Some Grinnellians came out just in time for the second act, TWEENS, who have been making the rounds on music publication sites like Pitchfork, and for good reason. A trio of punk rockers, TWEENS manages to mix a surprisingly mature and capable grasp on catchy songwriting with raw energy. The band mixes heartbreak and heart rage reminiscent of the kind of angst rock wave that Best Coast rode in 2009.

Much of their music touched on the timeless subject of relationship dynamics. From stupid boys to lonely nights, Bridget Battle delivered vocals straight forward, her blond Sia bob bouncing as her voice roared and screeched lyrics like, “Mean, mean, I want you to be mean, I want you to be mean oh yeah”.  
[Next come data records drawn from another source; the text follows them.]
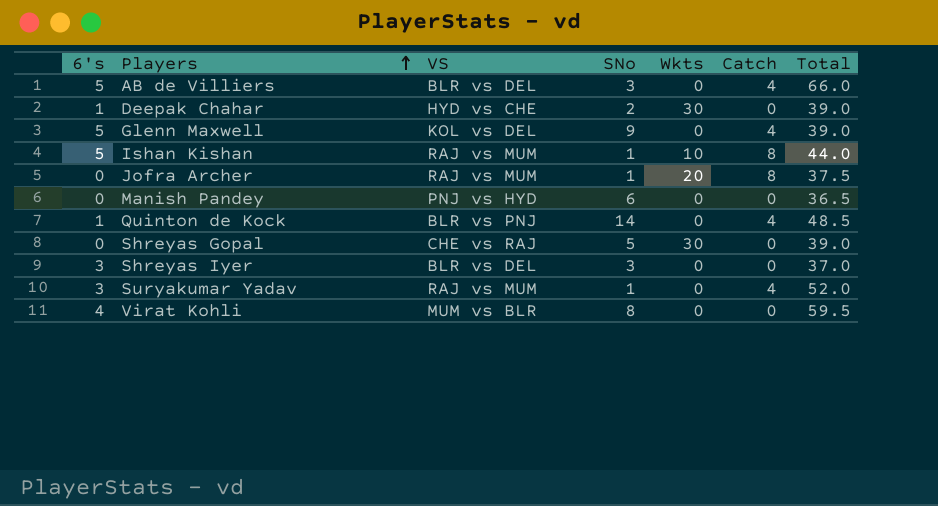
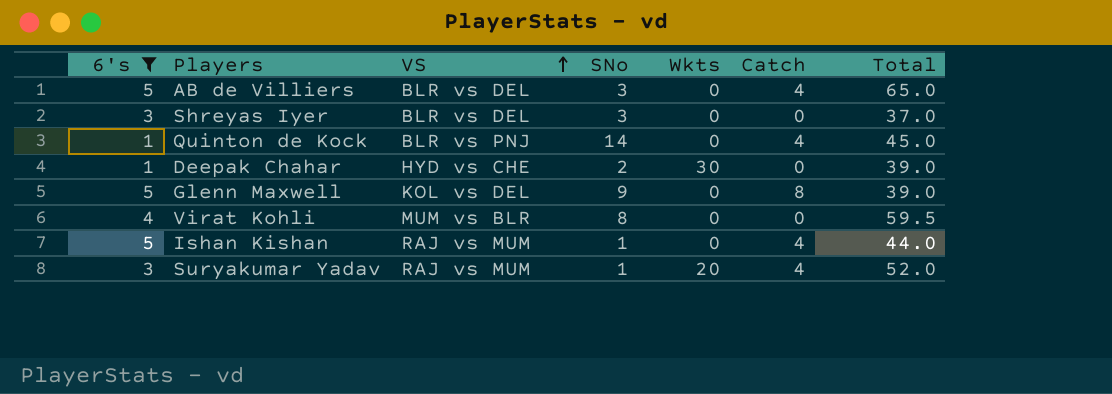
filter: none -> 6's != 0
row order: Players ascending -> VS ascending
AB de Villiers | Total: 66.0 -> 65.0
Quinton de Kock | Total: 48.5 -> 45.0
Glenn Maxwell | Catch: 4 -> 8
Ishan Kishan | Wkts: 10 -> 0
Ishan Kishan | Catch: 8 -> 4
Suryakumar Yadav | Wkts: 0 -> 20

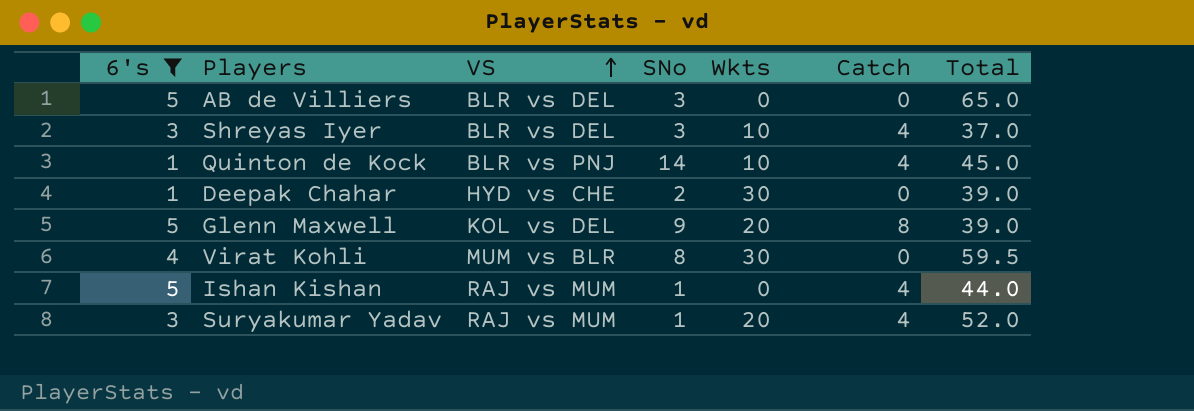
AB de Villiers | Catch: 4 -> 0
Shreyas Iyer | Wkts: 0 -> 10
Shreyas Iyer | Catch: 0 -> 4
Quinton de Kock | Wkts: 0 -> 10
Glenn Maxwell | Wkts: 0 -> 20
Virat Kohli | Wkts: 0 -> 30

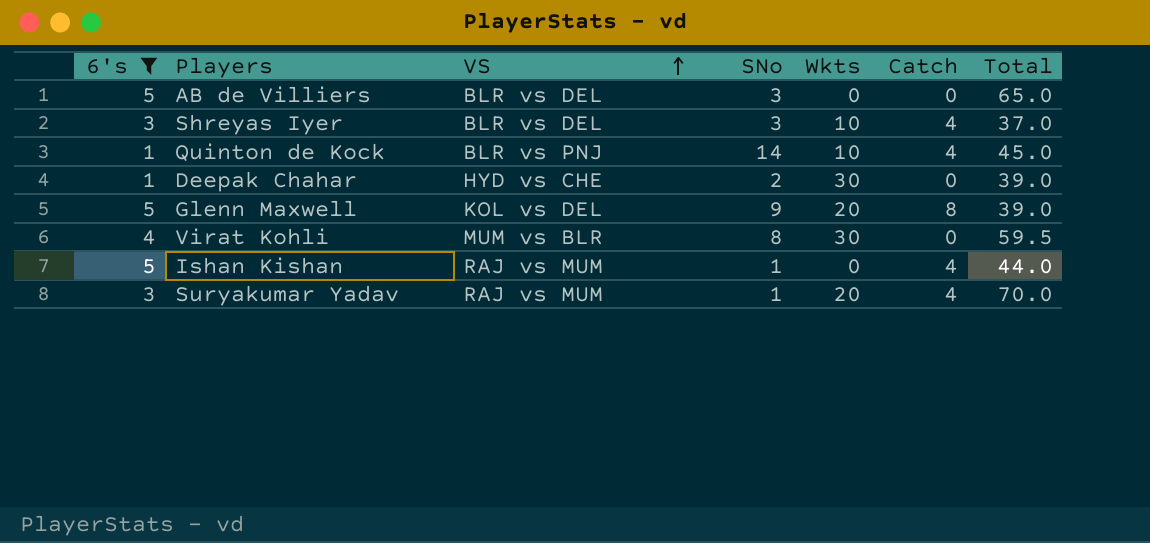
Suryakumar Yadav | Total: 52.0 -> 70.0

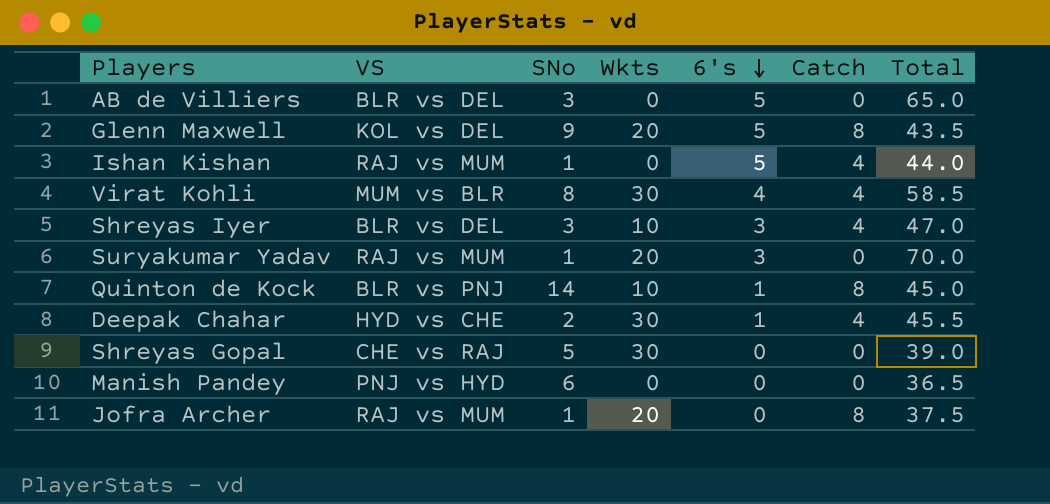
filter: 6's != 0 -> none
row order: VS ascending -> 6's descending
column 6's | position: 1 -> 5
Glenn Maxwell | Total: 39.0 -> 43.5
Virat Kohli | Catch: 0 -> 4
Virat Kohli | Total: 59.5 -> 58.5
Shreyas Iyer | Total: 37.0 -> 47.0
Suryakumar Yadav | Catch: 4 -> 0
Quinton de Kock | Catch: 4 -> 8
Deepak Chahar | Catch: 0 -> 4
Deepak Chahar | Total: 39.0 -> 45.5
Yet under all the punk brat attitude, Battle revealed a vulnerability that shone brighter than the red light illuminating her soft face. She single-handedly carried the song “Want U,” crooning and cooing to the entire room, which was captivated by the jukebox mix of stringent guitars and wailing rock-woman. The crowd stood still, punctuated by the goofy giggles of a group of boys who had joined arms to sway together.  

And with that many feels, the mosh pit that broke out was inevitable. Without missing a beat, TWEENS transitioned to a hard-hitting song that erupted the crowd into a mosh pit. Now, the mosh pit has rarely been seen in years past, but this one broke out through near consensus amongst the audience members. The audience went from a couple drunks head bopping to a mass of bodies punching, jumping, shoving and dancing. By the end of the show, TWEENS had the crowd of post-teens sweat-drenched and screaming for more.  

“The band was amazing. Usually for a Sunday night it’s hard to draw people to come out. We had a least 50 people, what we usually get on a weekend show,” Ruiz Espigares said. “TWEENS had an amazing performance.”